> **Task description**: Leave out the images and set down the records below exactly.

> **Material supplied**:

*** Block opens ***

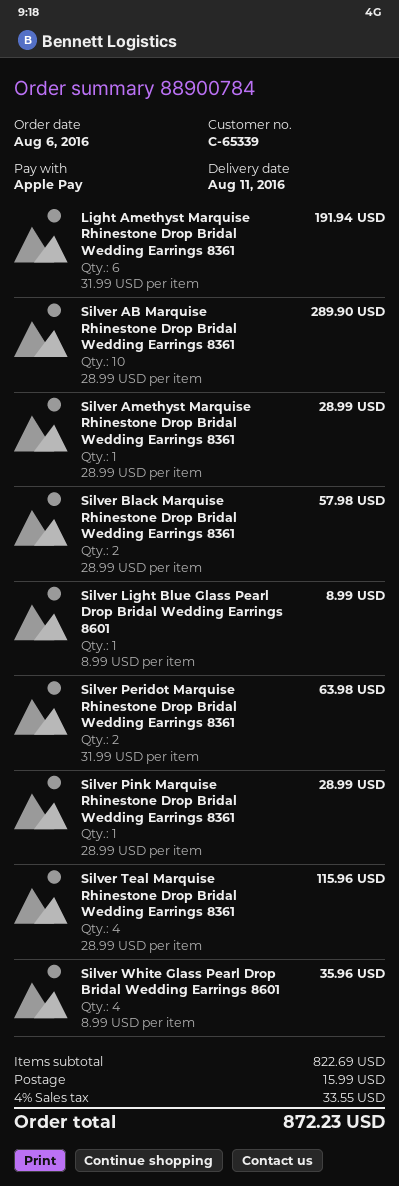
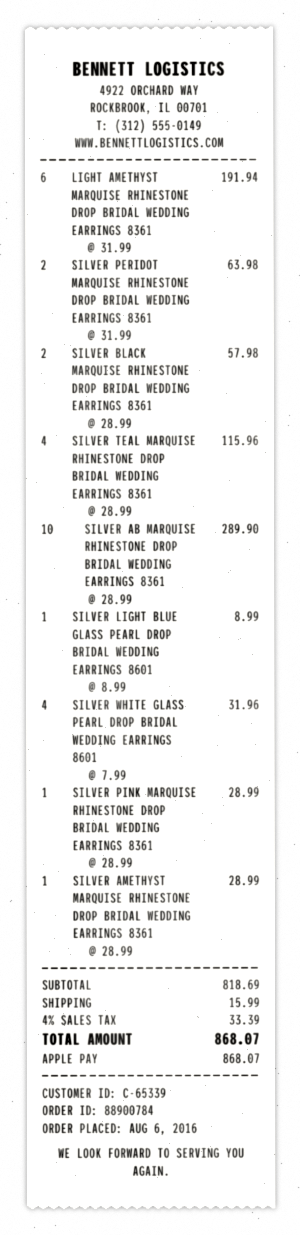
Silver White Glass Pearl Drop Bridal Wedding Earrings 8601: 4 x 8.99 = 35.96 -> 4 x 7.99 = 31.96
subtotal: 822.69 -> 818.69
tax: 4% = 33.55 -> 4% = 33.39
total: 872.23 -> 868.07

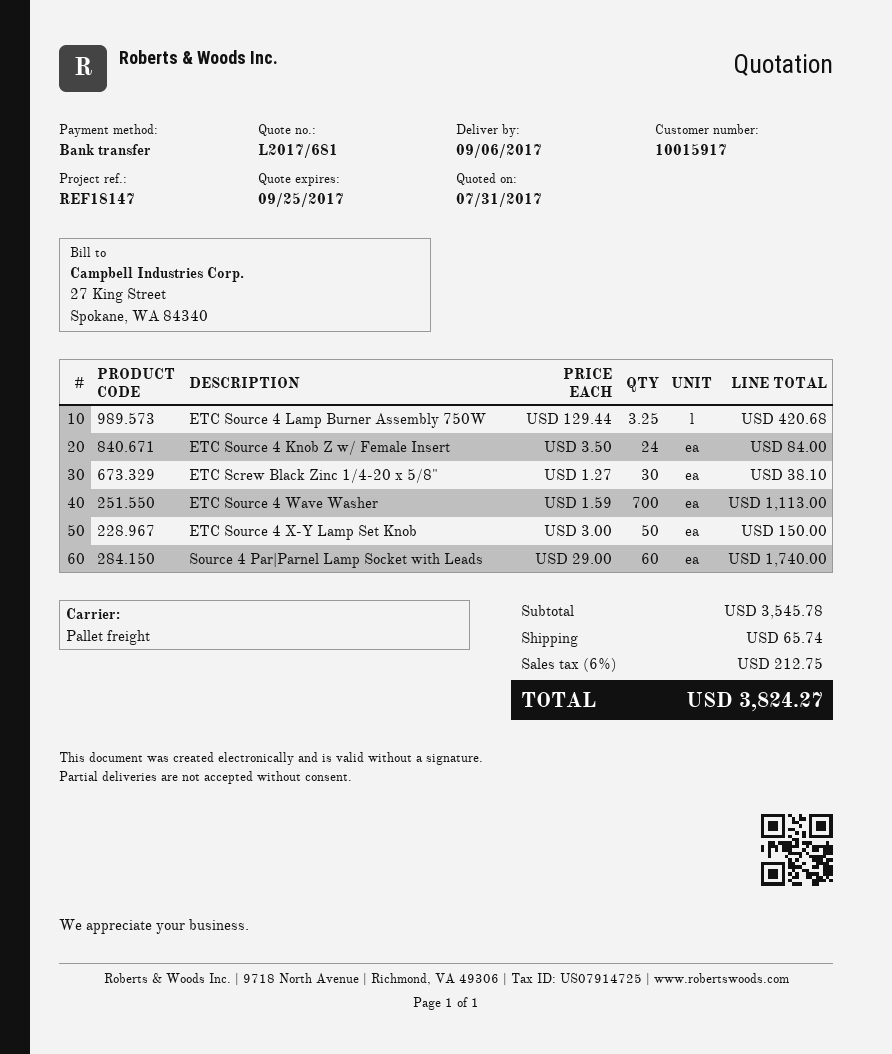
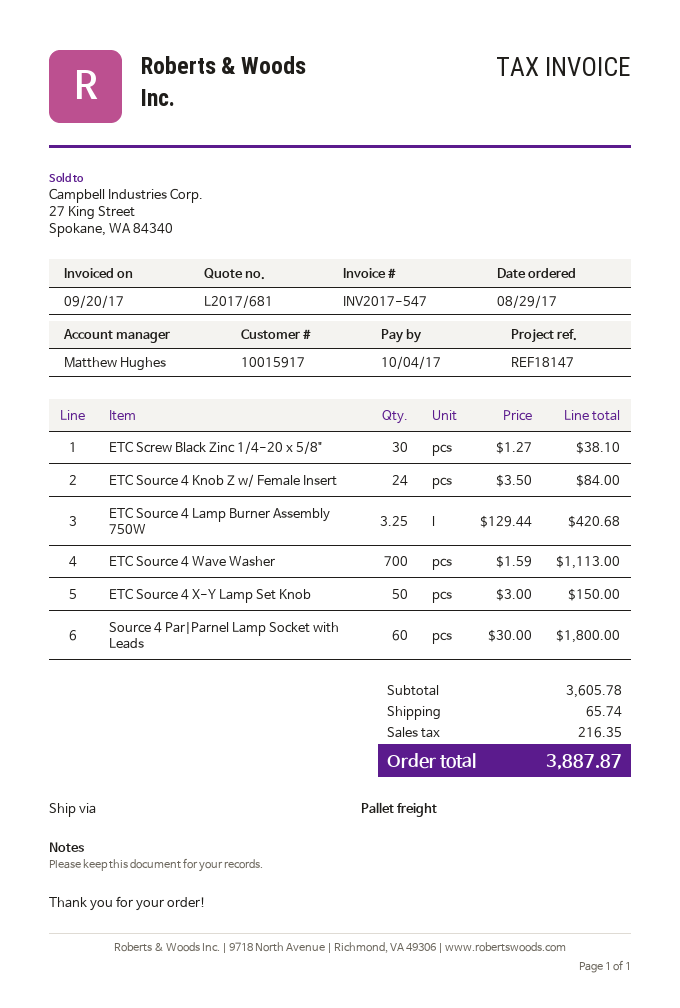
Source 4 Par|Parnel Lamp Socket with Leads: 60 x 29.00 = 1740.00 -> 60 x 30.00 = 1800.00
subtotal: 3545.78 -> 3605.78
tax: 212.75 -> 216.35
total: 3824.27 -> 3887.87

*** Block closes ***

> **Written solution**:
Silver White Glass Pearl Drop Bridal Wedding Earrings 8601: 4 x 8.99 = 35.96 -> 4 x 7.99 = 31.96
subtotal: 822.69 -> 818.69
tax: 4% = 33.55 -> 4% = 33.39
total: 872.23 -> 868.07

Source 4 Par|Parnel Lamp Socket with Leads: 60 x 29.00 = 1740.00 -> 60 x 30.00 = 1800.00
subtotal: 3545.78 -> 3605.78
tax: 212.75 -> 216.35
total: 3824.27 -> 3887.87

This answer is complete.